Police In The Real World

So why do we need more policemen? To enforce laws, of course. But this raises the question, "which laws?" And this is the main issue in the real world. Most of the laws that "policemen on our streets" enforce are, like in 17th-century Paris, designed more to protect the state apparatus than the subjects' liberties.
Published on October 30, 2008

Alberta Solicitor General Fred Lindsay wants “more policemen on our streets” (Calgary Herald, October 21, 2008). This is a standard conservative incantation and a general government hang-up, the “Hare Krishna” of the statocrats. But the question must be raised, why in heavens do we need more policemen?

Our society is already full of them. In 2007, there were 64,000 policemen in Canada, 25% more than two decades ago. Over the same period, total expenditures on policing have jumped from $4 billion to $10 billion.

“No absolute monarch ever had at his disposal a police force comparable to those of modern democracies”, wrote Bertrand de Jouvenel in On Power (1945). In a city of 1.6 million inhabitants, the Montréal Police Department employs more than 7,000 persons, not counting the provincial and federal cops roaming around. This is about the number of policemen and soldiers in late-17th-century Paris, where modern, centralized policing was created. It must be admitted that the French capital was then about half the size of today’s Montréal (see Marc Chassaigne’s delicious 1906 book La Lieutenance générale de police de Paris), yet today’s police are far better equipped, better informed, and more powerful than anything Louis XIV could dream of.

So why do we need more policemen? To enforce laws, of course. But this raises the question, “which laws?” And this is the main issue in the real world. Most of the laws that “policemen on our streets” enforce are, like in 17th-century Paris, designed more to protect the state apparatus than the subjects’ liberties. Canada’s Criminal Code contains 600 pages of crimes, of which a big chunk are crimes against the state and state morality. Twenty-five pages are concerned with the criminalization of guns. The definition of “terrorism” seems carefully crafted to protect the state against domestic insurrection.

Only one-sixth of the Criminal Code — one-third if we exclude all the procedural stuff — is concerned with the protection of person and property, but even these portions of the Code are encumbered by speech crimes (like “hate propaganda” and defamation), by scams like the prohibition on driving after two glasses of wine, by such fabricated crimes as polygamy, blasphemous libel, criminal interest rates, insider trading, “discrimination against trade unionists”, and by such terrible crimes as “[operating] a vessel while towing a person on any water skis, surf-board, water sled or other object during the period from one hour after sunset to sunrise”.

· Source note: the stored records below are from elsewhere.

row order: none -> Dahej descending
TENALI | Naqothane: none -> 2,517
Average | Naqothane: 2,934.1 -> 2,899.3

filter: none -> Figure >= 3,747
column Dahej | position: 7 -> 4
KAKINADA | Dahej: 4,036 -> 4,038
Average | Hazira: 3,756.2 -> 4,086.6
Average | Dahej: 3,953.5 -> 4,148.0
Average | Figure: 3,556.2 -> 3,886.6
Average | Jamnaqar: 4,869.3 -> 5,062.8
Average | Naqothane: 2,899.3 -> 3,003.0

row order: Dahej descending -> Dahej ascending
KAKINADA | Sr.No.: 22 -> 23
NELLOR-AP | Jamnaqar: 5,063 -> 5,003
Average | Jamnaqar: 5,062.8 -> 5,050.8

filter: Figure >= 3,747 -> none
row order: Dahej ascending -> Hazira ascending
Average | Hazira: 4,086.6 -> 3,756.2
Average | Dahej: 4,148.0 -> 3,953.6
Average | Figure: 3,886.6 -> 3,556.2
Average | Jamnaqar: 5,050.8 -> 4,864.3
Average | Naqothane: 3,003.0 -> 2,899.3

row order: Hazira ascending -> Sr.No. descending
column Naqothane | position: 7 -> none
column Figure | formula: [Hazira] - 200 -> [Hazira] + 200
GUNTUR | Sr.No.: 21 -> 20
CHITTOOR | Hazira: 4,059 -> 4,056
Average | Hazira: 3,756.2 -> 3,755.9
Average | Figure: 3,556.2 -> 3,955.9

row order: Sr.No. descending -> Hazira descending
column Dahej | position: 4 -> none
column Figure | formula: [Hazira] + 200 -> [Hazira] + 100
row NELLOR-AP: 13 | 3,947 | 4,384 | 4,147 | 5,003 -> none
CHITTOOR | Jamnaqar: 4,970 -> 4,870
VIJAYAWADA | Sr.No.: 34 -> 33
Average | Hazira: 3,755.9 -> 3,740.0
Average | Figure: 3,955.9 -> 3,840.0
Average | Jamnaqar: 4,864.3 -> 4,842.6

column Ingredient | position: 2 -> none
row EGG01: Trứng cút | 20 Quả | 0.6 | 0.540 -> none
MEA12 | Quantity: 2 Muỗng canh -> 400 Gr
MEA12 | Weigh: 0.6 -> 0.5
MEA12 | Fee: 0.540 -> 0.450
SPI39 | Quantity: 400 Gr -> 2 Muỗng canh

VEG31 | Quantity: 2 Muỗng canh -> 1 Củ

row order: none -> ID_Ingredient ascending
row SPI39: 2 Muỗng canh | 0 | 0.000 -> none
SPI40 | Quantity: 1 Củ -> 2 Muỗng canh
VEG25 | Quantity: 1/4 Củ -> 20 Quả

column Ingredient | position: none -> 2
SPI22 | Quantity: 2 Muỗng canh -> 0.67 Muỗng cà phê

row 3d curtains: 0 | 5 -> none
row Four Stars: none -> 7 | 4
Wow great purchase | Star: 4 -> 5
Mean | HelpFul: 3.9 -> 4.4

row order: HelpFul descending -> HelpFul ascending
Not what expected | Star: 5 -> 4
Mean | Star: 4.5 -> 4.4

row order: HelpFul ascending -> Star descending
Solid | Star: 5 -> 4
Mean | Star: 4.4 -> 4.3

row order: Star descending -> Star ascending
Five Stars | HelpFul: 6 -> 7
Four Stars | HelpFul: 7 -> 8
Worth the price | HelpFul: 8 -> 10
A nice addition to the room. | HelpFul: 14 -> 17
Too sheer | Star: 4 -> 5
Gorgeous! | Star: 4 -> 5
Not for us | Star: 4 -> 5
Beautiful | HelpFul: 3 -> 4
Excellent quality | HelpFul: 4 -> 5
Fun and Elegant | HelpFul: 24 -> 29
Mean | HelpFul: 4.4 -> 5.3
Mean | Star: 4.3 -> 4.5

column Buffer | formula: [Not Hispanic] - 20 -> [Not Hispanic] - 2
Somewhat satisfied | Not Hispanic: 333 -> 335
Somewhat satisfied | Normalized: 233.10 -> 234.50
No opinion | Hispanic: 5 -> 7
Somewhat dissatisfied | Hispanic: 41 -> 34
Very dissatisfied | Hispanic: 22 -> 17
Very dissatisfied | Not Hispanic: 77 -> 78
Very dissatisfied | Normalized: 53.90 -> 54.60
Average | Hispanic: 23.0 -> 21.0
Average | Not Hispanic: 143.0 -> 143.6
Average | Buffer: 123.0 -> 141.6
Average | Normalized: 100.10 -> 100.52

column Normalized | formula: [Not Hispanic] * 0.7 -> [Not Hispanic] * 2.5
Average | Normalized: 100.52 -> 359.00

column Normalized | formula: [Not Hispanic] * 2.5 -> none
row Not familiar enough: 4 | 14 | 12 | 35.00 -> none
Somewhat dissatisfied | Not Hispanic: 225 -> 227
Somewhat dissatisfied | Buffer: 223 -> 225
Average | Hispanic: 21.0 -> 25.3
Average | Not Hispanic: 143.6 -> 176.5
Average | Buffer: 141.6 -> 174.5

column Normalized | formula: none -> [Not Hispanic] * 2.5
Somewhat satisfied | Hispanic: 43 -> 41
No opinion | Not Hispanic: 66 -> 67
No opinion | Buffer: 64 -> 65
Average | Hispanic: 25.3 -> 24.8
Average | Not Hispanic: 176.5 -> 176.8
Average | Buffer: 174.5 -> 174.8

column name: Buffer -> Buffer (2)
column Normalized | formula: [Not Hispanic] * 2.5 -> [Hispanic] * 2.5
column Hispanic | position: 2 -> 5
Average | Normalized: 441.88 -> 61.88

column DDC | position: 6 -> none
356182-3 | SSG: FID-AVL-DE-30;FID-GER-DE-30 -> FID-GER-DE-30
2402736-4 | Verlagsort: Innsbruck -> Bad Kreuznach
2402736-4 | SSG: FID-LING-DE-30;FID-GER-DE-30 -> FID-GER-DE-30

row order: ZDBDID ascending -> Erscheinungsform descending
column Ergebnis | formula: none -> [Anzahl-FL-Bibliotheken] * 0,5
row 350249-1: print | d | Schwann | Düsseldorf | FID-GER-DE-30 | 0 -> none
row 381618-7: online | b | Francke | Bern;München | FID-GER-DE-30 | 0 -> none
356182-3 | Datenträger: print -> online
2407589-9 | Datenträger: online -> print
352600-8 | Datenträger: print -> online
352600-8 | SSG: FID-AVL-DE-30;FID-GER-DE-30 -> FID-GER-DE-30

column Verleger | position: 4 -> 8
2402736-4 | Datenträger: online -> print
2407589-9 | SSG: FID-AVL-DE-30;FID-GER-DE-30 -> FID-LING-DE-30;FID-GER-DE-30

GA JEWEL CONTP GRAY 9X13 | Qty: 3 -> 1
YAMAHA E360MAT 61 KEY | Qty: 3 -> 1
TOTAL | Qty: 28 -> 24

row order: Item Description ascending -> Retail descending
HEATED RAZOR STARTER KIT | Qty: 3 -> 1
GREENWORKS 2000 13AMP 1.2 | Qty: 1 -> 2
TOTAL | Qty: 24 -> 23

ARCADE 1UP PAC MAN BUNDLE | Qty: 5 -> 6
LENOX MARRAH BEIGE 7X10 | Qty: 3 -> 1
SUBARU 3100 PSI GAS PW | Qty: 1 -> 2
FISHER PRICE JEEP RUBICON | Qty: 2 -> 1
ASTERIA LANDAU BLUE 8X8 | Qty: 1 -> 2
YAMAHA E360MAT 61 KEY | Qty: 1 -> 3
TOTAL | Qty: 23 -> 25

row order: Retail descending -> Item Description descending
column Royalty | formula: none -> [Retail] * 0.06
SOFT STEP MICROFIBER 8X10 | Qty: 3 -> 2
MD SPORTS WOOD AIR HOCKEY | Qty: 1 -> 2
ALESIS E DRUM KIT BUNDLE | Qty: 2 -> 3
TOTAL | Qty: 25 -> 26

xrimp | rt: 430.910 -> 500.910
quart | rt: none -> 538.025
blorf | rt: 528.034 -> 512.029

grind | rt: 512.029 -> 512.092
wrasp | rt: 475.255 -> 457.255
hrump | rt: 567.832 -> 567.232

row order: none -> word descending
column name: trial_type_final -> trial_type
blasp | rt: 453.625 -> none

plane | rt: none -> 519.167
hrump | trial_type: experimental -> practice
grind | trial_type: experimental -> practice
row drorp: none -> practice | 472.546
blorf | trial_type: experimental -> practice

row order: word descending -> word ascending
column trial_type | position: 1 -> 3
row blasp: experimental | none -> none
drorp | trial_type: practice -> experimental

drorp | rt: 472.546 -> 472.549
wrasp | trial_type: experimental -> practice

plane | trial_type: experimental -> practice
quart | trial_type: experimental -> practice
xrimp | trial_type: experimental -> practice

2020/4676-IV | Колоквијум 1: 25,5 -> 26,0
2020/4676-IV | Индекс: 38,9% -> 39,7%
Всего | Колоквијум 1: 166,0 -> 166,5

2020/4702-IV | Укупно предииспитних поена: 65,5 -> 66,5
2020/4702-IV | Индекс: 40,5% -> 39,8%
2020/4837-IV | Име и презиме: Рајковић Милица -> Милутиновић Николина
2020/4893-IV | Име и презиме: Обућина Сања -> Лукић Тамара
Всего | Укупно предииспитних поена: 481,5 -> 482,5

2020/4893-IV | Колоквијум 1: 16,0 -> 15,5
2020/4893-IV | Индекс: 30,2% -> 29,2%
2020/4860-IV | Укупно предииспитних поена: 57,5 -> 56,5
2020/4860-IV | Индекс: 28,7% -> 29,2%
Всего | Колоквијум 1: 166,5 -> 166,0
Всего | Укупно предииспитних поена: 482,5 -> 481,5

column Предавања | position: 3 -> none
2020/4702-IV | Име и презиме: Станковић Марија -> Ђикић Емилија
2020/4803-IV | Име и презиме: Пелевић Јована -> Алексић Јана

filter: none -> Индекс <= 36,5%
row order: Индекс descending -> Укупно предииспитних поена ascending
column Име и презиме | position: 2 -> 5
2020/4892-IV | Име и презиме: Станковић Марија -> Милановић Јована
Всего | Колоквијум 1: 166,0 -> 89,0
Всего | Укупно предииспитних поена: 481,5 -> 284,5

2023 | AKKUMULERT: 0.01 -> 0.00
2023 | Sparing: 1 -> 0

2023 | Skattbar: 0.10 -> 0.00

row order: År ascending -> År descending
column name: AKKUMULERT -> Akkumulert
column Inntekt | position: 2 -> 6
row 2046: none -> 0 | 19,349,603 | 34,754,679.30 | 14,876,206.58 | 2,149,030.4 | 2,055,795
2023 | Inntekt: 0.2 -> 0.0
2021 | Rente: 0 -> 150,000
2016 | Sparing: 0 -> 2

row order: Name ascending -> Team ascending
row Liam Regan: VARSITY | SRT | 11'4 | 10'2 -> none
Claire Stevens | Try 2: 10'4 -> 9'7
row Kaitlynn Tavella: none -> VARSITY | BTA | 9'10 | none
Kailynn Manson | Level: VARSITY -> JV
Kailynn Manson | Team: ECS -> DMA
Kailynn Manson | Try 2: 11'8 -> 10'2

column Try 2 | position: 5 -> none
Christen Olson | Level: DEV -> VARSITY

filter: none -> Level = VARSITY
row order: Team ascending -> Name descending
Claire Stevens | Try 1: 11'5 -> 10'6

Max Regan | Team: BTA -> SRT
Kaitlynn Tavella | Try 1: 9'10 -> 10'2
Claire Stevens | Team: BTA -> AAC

Most criminal law, when it is not designed to protect the state, aims to impose state-defined morality on those who partake in victimless “crimes” — with disastrous consequences. The war on drugs has led to gang wars, the killing of innocents, scores of lives broken by criminal records, and a wholesale onslaught on our liberties. Close to 25% of all criminal charges that come before Canadian courts involve illicit drugs. A large part of the prison population is there for drug-related crimes. Even cigarette smugglers now get jail sentences! Money laundering, a crime recently invented to fight drugs, covers more than 15 pages in the Criminal Code.

And this does not count all the other liberticidal non-criminal legislations, whether federal, provincial, or municipal, that impose prohibitions, regulations, licences and permits, and carry fines or jail sentences. In many provinces, civil forfeiture laws have been added to the feds’ criminal forfeiture, empowering provincial governments to administratively seize property allegedly related to law breaking.

We are not very far from England where cops are more interested in arresting people who exercise their right to self-defence and in prosecuting “crimes” against political correctness than in going after old-fashioned violent crimes.

Look, young fellow, this is the world as it is. Policemen have reverted to their first function: praetorians of the state. You want an emblematic example? The bureau of the Québec provincial police that enforces federal gun controls reports to the “Direction de la protection de l’État”, that is, literally, the Directorate for the Protection of the State, which might be translated in better English as the State Security Directorate, a name even more authoritarian sounding that the old “State Security Committee” or KGB.

It is some claim that we need more of these praetorians on our streets!